Small and large folding robots in their relaxed state, with a U.S. quarter for scale (Credit: Wyss Institute at Harvard University)
Small and large folding robots in their relaxed state, with a U.S. quarter for scale (Credit: Wyss Institute at Harvard University)

Origami-inspired robots with no attached power source could improve medical inspections or enable smart homes, their creators have said.

Researchers from the Wyss Institute for Biologically Inspired Engineering and the John A. Paulson School of Engineering and Applied Sciences at Harvard University created the devices, which were inspired by the 1500-year-old Japanese folding technique. The robots are capable of complex movement and could have many potential uses, the team said.

The robots are flat and thin plastic tetrahedrons, with three outer triangles connected to one central triangle with a small electrical circuit. The triangles move independently, contracting or relaxing like human muscles to allow the devices to move.

“Like origami, one of the main points of our design is simplicity,” said professor Je-sung Koh. “This system requires only basic, passive electronic components on the robot to deliver an electric current - the structure of the robot itself takes care of the rest.”

Research teams at Harvard and other organisations like Nasa and MIT have investigated folding robots for several years, with possible uses including medical inspections and searching for disaster survivors. However, the Wyss and Harvard team say their robots are more functional and less bulky because they have no battery or external power source.

Instead, they are controlled by electromagnetic power transmission, the same technology in wireless charging pads for mobile devices. The magnetic field created heats coils of a type of metal called shape-memory alloy on the robots’ hinges, expanding or contracting and moving the flaps.
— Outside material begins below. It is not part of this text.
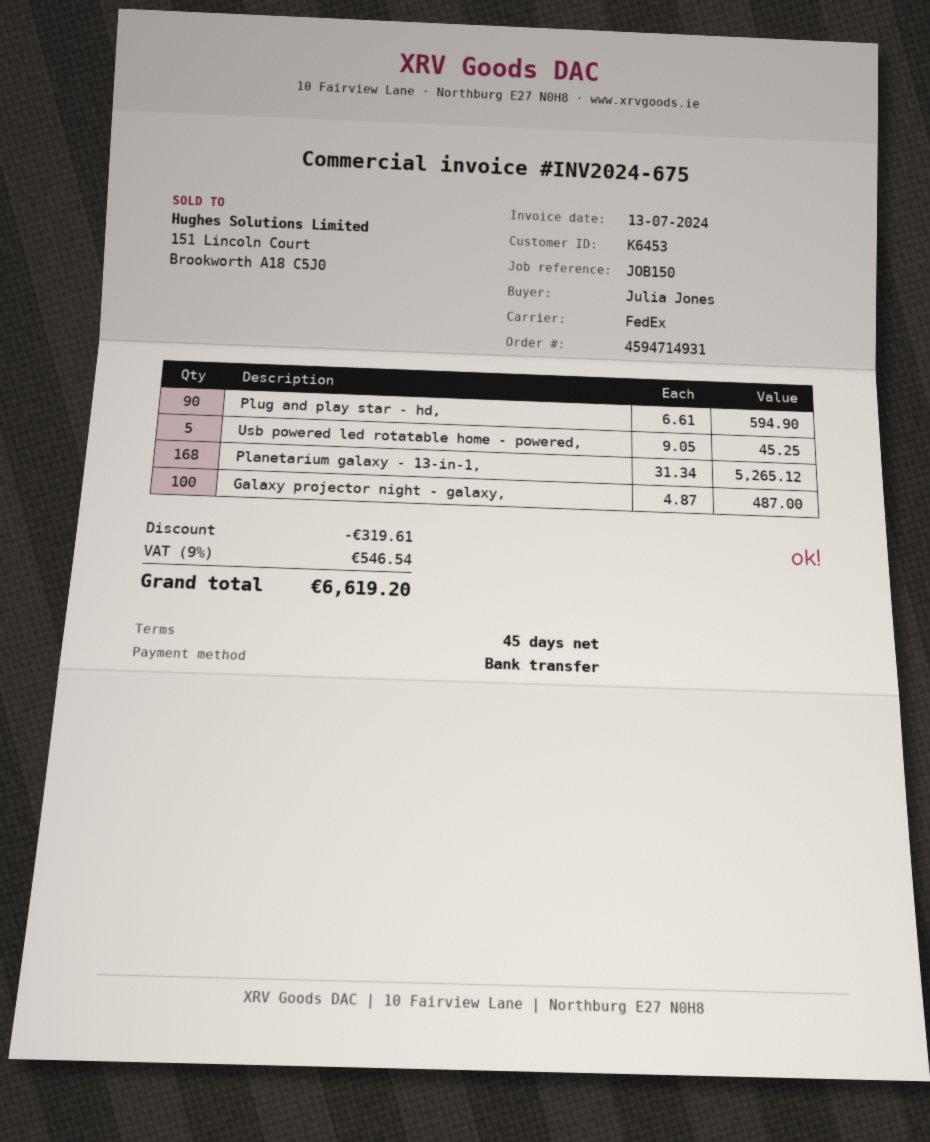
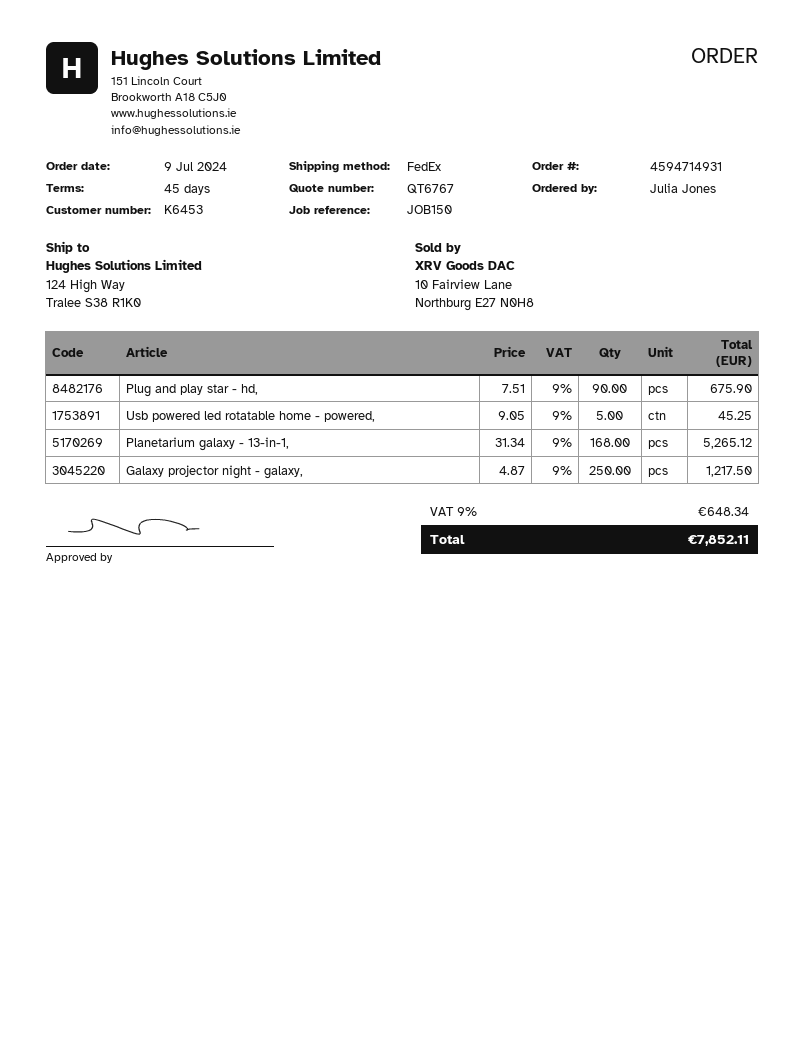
Plug and play star - hd,: 90 x 6.61 = 594.90 -> 90 x 7.51 = 675.90
Galaxy projector night - galaxy,: 100 x 4.87 = 487.00 -> 250 x 4.87 = 1217.50
discount: 319.61 -> none
tax: 9% = 546.54 -> 9% = 648.34
total: 6619.20 -> 7852.11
Each coil reacts to a specific electromagnetic frequency, allowing the team to move each part of the robot independently and therefore make complex movements.
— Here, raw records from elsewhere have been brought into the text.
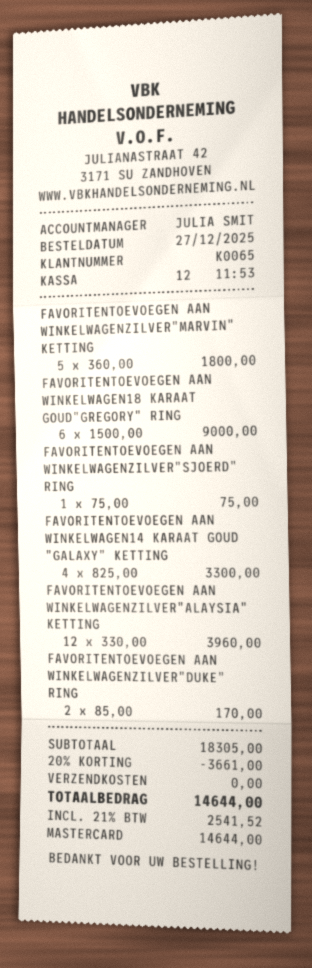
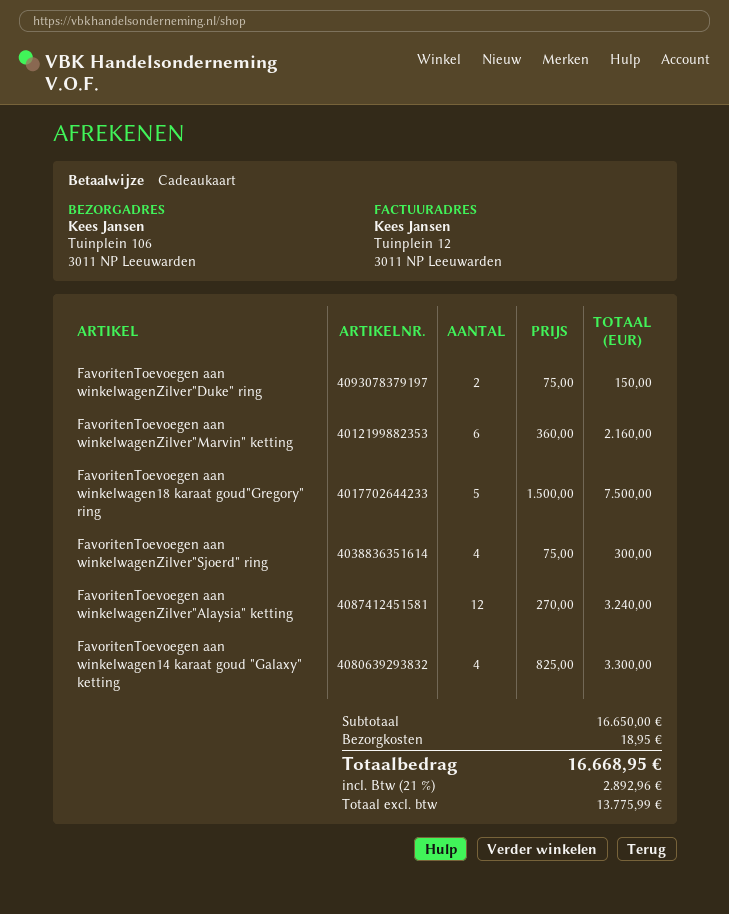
payment method: Mastercard -> gift card
FAVORITENTOEVOEGEN AAN WINKELWAGENZILVER"MARVIN" KETTING: 5 x 360.00 = 1800.00 -> 6 x 360.00 = 2160.00
FAVORITENTOEVOEGEN AAN WINKELWAGEN18 KARAAT GOUD"GREGORY" RING: 6 x 1500.00 = 9000.00 -> 5 x 1500.00 = 7500.00
FAVORITENTOEVOEGEN AAN WINKELWAGENZILVER"SJOERD" RING: 1 x 75.00 = 75.00 -> 4 x 75.00 = 300.00
FAVORITENTOEVOEGEN AAN WINKELWAGENZILVER"ALAYSIA" KETTING: 12 x 330.00 = 3960.00 -> 12 x 270.00 = 3240.00
FAVORITENTOEVOEGEN AAN WINKELWAGENZILVER"DUKE" RING: 2 x 85.00 = 170.00 -> 2 x 75.00 = 150.00
subtotal: 18305.00 -> 16650.00
discount: 20% = 3661.00 -> none
shipping: 0.00 -> 18.95
tax: 21% = 2541.52 -> 21% = 2892.96
total: 14644.00 -> 16668.95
“When people make micro-robots, the question is always asked, 'How can you put a battery on a robot that small?',” said Rob Wood from the Wyss Institute. ‘This technology gives a great answer to that question by turning it on its head: you don't need to put a battery on it, you can power it in a different way.”

The team built several robots of different sizes, from small coins to hand-sized. Large robots could be installed in homes to enable wireless, battery-free communication between multiple “smart” objects, the team said.

Smaller devices could be used as medical robots, replacing uncomfortable endoscopes for patients. People would swallow the robots, which could move around and perform simple tasks like holding tissue or filming.

“Medical devices today are commonly limited by the size of the batteries that power them, whereas these remotely powered origami robots can break through that size barrier and potentially offer entirely new, minimally invasive approaches for medicine and surgery in the future,” said bioengineer and Wyss founding director Donal Ingber.

The research was published in Science Robotics.